▶ _Directions for this task_
The data must be reproduced verbatim; images are to be omitted.

▶ _Data to examine_

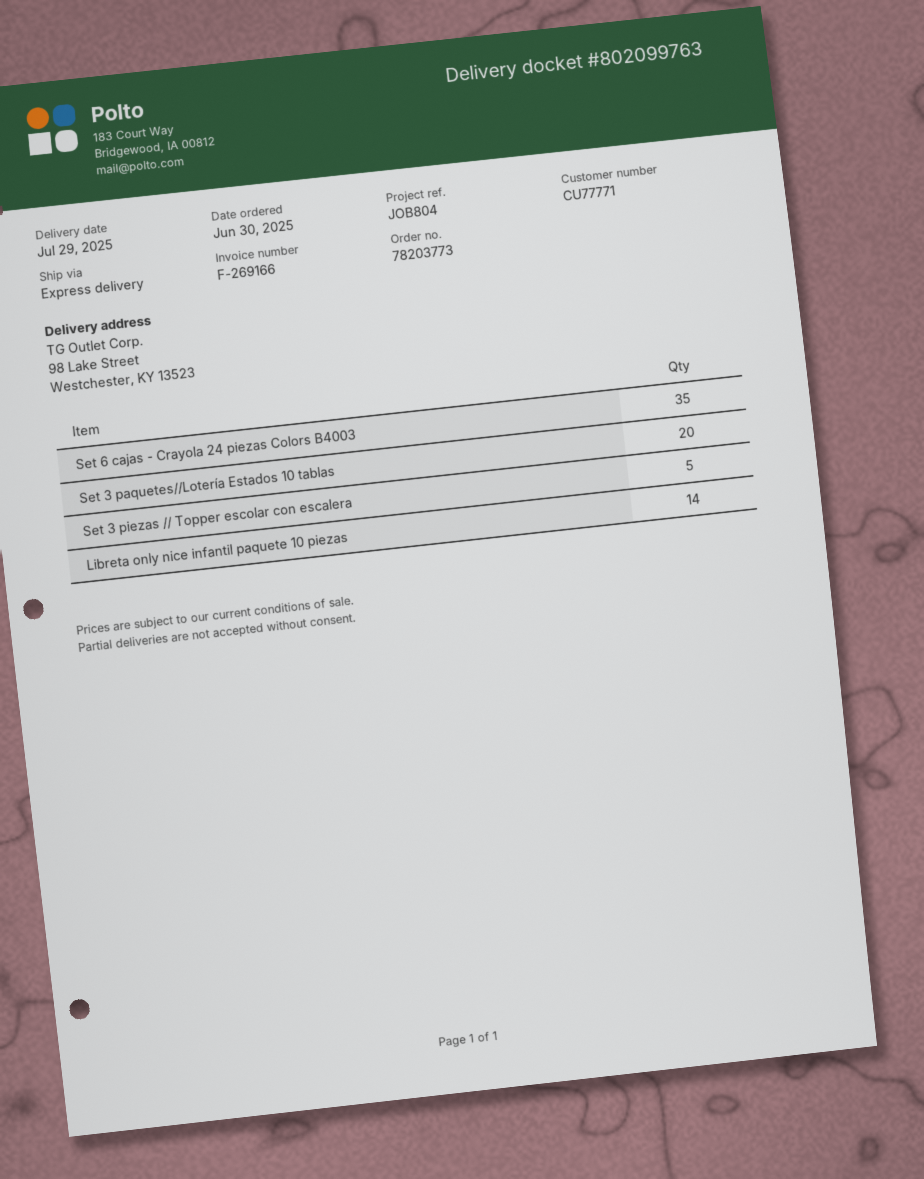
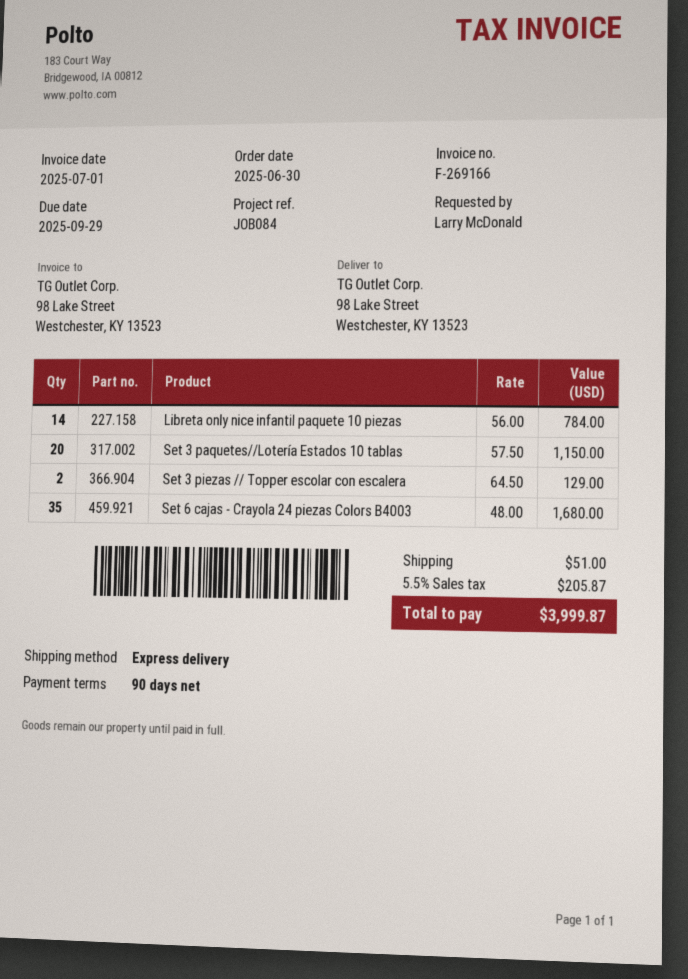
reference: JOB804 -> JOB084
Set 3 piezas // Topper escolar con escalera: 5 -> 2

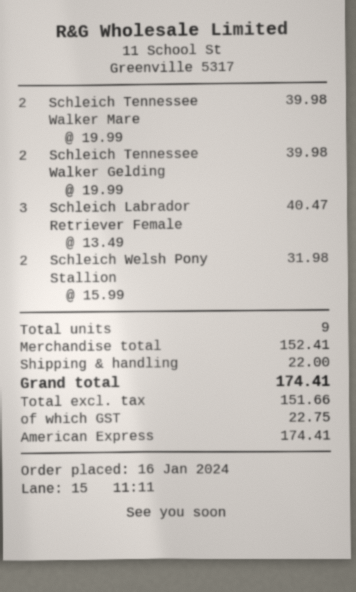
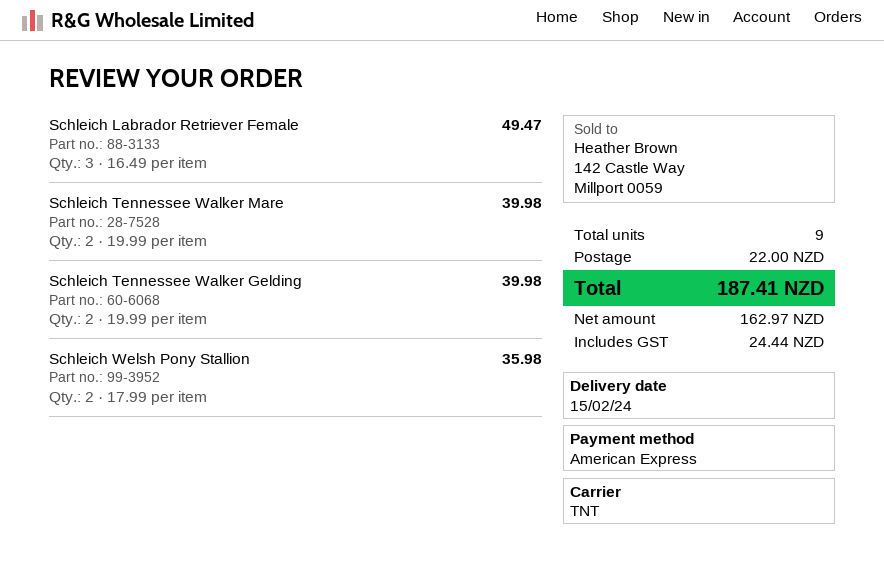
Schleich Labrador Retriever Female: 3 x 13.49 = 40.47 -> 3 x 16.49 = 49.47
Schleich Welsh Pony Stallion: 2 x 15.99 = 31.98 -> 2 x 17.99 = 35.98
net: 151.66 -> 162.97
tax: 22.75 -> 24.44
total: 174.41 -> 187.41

▶ _Your solution_
reference: JOB804 -> JOB084
Set 3 piezas // Topper escolar con escalera: 5 -> 2

Schleich Labrador Retriever Female: 3 x 13.49 = 40.47 -> 3 x 16.49 = 49.47
Schleich Welsh Pony Stallion: 2 x 15.99 = 31.98 -> 2 x 17.99 = 35.98
net: 151.66 -> 162.97
tax: 22.75 -> 24.44
total: 174.41 -> 187.41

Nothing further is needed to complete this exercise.